Uno. El control del cumplimiento de las obligaciones que imponen el presente Real Decreto, los Reglamentos previstos en el mismo, las normas fiscales y las autorizaciones otorgadas en su ejecución a los titulares de éstas será ejercido por los funcionarios correspondientes de los Ministerios de Hacienda y de la Gobernación. Los Ministerios de Información y Turismo y de Industria podrán designar funcionarios para llevar a cabo el control de las actividades en materia de su competencia que se practiquen en los locales de juego o en anejos a los mismos.
Dos. Los indicados funcionarios tendrán libre acceso a las salas o recintos de juego, a los locales donde se presten servicios complementarios, así como a las restantes dependencias de las Sociedades o establecimientos que guarden relación directa con el juego, el cual acceso no podrá serles prohibido o dificultado bajo ningún pretexto.
Tres. Los responsables de la Sociedad o establecimiento deberán poner a disposición de los Agentes de la Autoridad Gubernativa, de forma temporal o permanente, según lo precisen, una oficina en el mismo edificio, en local que se encuentre lo más próximo posible a las salas o dependencias que han de inspeccionar.
Cuatro.

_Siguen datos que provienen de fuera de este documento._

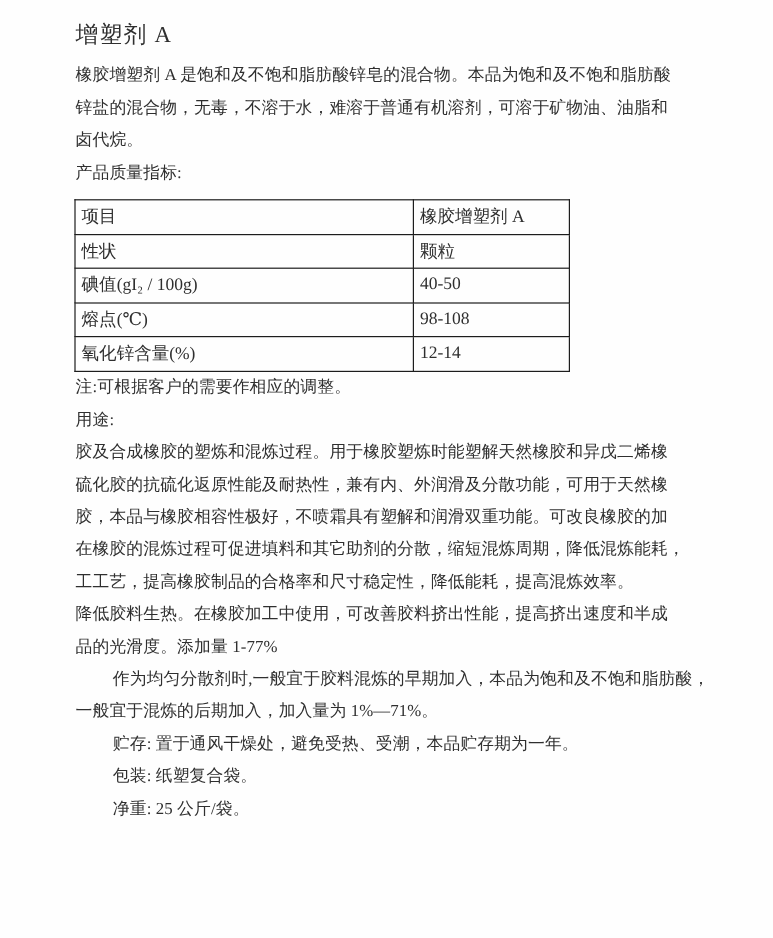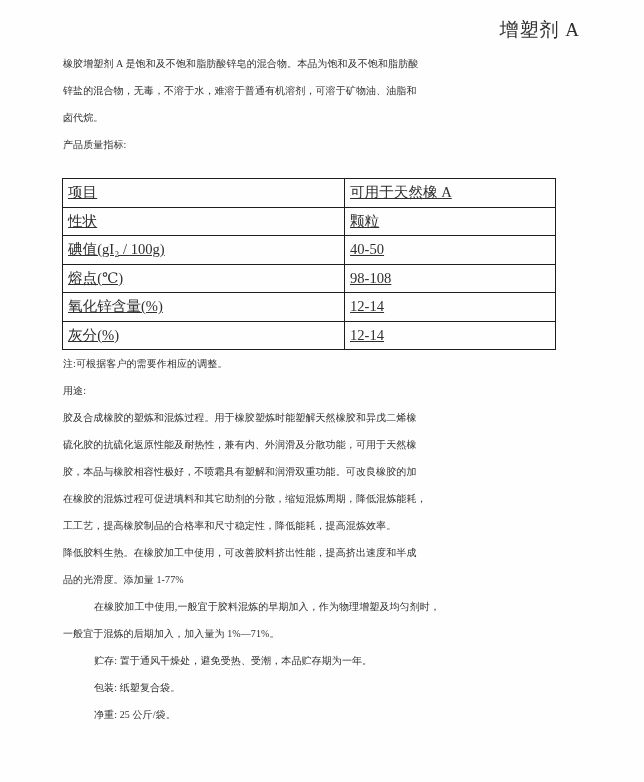--- a/index.html
+++ b/index.html
@@ -18,41 +18,40 @@
     box-sizing: border-box;
     width: 644px;
     height: 782px;
     padding: 16px 64px 0 63px;
     background: #fefefe;
   }
   .doc-title {
     font-size: 19px;
     line-height: 28px;
     height: 28px;
-    text-align: right;
+    text-align: left;
     font-weight: 400;
     margin: 0 0 6px 0;
     letter-spacing: 1px;
   }
   .line {
-    font-size: 10px;
+    font-size: 14px;
     line-height: 27px;
     height: 27px;
     white-space: nowrap;
     letter-spacing: 0.1px;
   }
   .indent {
     padding-left: 31px;
   }
   table.spec {
     border-collapse: collapse;
-    width: 494px;
-    margin: 20px 0 0 -1px;
+    width: 413px;
+    margin: 8px 0 0 -1px;
     table-layout: fixed;
-    text-decoration: underline;
   }
   table.spec td {
     border: 1.5px solid #1d1d1d;
     height: 27.5px;
     padding: 0 2px 0 5px;
     font-size: 14.6px;
     vertical-align: middle;
     white-space: nowrap;
     overflow: hidden;
   }
@@ -70,61 +69,57 @@
     <div class="line">锌盐的混合物，无毒，不溶于水，难溶于普通有机溶剂，可溶于矿物油、油脂和</div>
     <div class="line">卤代烷。</div>
   </div>
 
   <div class="line">产品质量指标:</div>
 
   <table class="spec">
     <tbody>
       <tr>
         <td class="col-label">项目</td>
-        <td>可用于天然橡 A</td>
+        <td>橡胶增塑剂 A</td>
       </tr>
       <tr>
         <td class="col-label">性状</td>
         <td>颗粒</td>
       </tr>
       <tr>
         <td class="col-label">碘值(gI₂ / 100g)</td>
         <td>40-50</td>
       </tr>
       <tr>
         <td class="col-label">熔点(℃)</td>
         <td>98-108</td>
       </tr>
       <tr>
         <td class="col-label">氧化锌含量(%)</td>
-        <td>12-14</td>
-      </tr>
-      <tr>
-        <td class="col-label">灰分(%)</td>
         <td>12-14</td>
       </tr>
     </tbody>
   </table>
 
   <div class="line">注:可根据客户的需要作相应的调整。</div>
 
   <div class="line">用途:</div>
 
   <div>
     <div class="line">胶及合成橡胶的塑炼和混炼过程。用于橡胶塑炼时能塑解天然橡胶和异戊二烯橡</div>
     <div class="line">硫化胶的抗硫化返原性能及耐热性，兼有内、外润滑及分散功能，可用于天然橡</div>
     <div class="line">胶，本品与橡胶相容性极好，不喷霜具有塑解和润滑双重功能。可改良橡胶的加</div>
     <div class="line">在橡胶的混炼过程可促进填料和其它助剂的分散，缩短混炼周期，降低混炼能耗，</div>
     <div class="line">工工艺，提高橡胶制品的合格率和尺寸稳定性，降低能耗，提高混炼效率。</div>
     <div class="line">降低胶料生热。在橡胶加工中使用，可改善胶料挤出性能，提高挤出速度和半成</div>
     <div class="line">品的光滑度。添加量 1-77%</div>
   </div>
 
   <div>
-    <div class="line indent">在橡胶加工中使用,一般宜于胶料混炼的早期加入，作为物理增塑及均匀剂时，</div>
+    <div class="line indent">作为均匀分散剂时,一般宜于胶料混炼的早期加入，本品为饱和及不饱和脂肪酸，</div>
     <div class="line">一般宜于混炼的后期加入，加入量为 1%—71%。</div>
   </div>
 
   <div class="line indent">贮存: 置于通风干燥处，避免受热、受潮，本品贮存期为一年。</div>
   <div class="line indent">包装: 纸塑复合袋。</div>
   <div class="line indent">净重: 25 公斤/袋。</div>
 
 </div>
 
 </body></html>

Sin perjuicio de lo dispuesto en el apartado primero, la Comisión Nacional del Juego podrá ordenar la realización de inspecciones en todos los locales en que se practiquen juegos de suerte, envite o azar, que podrán referirse a cualquiera de las materias en que son competentes los Ministerios mencionados en el apartado primero del presente artículo, salvo la relativa a la gestión e inspección de la tasa fiscal.
Artículo 9. Material del juego.
Uno. La práctica de los juegos de azar sólo podre efectuarse con material ajustado a los tipos o modelos autorizados por la Comisión Nacional del Juego, cuando este material sea significativo, previo informe del Ministerio de Industria y Energía, respecto de las características técnicas del material y, en todo caso, de acuerdo con las prescripciones del Catálogo de Juegos.